■ **Your task**:
In the listing below, look for "taller" and copy every line that has it.

(Exercise data Opens)

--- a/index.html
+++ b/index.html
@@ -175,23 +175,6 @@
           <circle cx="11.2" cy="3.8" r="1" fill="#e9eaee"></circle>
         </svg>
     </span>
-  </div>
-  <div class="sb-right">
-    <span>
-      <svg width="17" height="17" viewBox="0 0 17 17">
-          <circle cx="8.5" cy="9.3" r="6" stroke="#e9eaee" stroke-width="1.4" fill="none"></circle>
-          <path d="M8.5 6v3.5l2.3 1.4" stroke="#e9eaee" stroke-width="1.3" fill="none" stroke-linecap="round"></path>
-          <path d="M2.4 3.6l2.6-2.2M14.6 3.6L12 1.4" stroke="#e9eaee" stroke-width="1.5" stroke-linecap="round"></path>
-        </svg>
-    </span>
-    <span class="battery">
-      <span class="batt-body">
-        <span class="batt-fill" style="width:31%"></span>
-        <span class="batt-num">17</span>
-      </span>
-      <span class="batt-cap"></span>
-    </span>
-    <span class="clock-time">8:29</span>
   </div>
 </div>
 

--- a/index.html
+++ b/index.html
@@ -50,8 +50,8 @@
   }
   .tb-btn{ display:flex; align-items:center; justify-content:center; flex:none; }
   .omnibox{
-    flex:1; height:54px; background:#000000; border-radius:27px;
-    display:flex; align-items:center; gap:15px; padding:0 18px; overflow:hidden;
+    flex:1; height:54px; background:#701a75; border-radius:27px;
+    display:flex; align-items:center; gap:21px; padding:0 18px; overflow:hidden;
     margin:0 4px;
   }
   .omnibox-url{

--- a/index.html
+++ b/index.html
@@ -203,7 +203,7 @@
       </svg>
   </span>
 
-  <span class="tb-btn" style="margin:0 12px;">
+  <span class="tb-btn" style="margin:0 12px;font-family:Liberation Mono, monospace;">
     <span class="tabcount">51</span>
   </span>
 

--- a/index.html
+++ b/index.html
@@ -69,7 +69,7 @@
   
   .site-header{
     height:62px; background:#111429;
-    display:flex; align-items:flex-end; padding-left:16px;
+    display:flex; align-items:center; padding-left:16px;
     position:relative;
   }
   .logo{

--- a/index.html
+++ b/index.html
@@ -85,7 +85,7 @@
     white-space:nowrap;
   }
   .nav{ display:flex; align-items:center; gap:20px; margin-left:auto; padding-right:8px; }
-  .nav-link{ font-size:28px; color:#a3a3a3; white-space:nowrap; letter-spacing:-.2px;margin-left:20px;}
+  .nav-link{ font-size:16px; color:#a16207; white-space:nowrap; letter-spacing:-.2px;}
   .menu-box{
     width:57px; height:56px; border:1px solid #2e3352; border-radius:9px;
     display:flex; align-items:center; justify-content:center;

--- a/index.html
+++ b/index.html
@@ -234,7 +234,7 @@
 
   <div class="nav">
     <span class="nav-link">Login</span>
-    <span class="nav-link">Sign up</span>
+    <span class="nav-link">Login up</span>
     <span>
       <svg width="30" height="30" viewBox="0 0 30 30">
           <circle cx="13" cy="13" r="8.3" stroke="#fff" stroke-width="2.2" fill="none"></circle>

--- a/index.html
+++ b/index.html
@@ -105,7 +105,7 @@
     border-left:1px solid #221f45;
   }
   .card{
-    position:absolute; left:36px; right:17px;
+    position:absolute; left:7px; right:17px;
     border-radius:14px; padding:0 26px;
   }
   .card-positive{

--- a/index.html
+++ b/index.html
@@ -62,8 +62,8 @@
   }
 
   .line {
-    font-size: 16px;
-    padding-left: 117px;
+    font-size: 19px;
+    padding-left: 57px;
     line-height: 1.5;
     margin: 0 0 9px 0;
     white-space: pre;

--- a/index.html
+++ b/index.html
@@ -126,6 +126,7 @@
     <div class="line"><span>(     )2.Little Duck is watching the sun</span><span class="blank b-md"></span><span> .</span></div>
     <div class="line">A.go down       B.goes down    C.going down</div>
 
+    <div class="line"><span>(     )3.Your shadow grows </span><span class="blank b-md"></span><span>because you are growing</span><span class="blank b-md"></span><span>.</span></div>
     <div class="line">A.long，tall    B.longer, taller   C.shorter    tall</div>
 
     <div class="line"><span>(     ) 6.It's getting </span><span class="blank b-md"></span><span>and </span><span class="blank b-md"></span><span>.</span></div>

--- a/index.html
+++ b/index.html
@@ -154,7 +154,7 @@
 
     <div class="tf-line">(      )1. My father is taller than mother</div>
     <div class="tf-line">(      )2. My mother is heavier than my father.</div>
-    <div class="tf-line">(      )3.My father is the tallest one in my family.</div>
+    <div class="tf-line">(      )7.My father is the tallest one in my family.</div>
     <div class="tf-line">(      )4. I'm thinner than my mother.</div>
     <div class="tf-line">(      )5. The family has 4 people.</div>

(Exercise data Closes)

■ **Task solution**:
     <div class="line">A.long，tall    B.longer, taller   C.shorter    tall</div>
     <div class="tf-line">(      )1. My father is taller than mother</div>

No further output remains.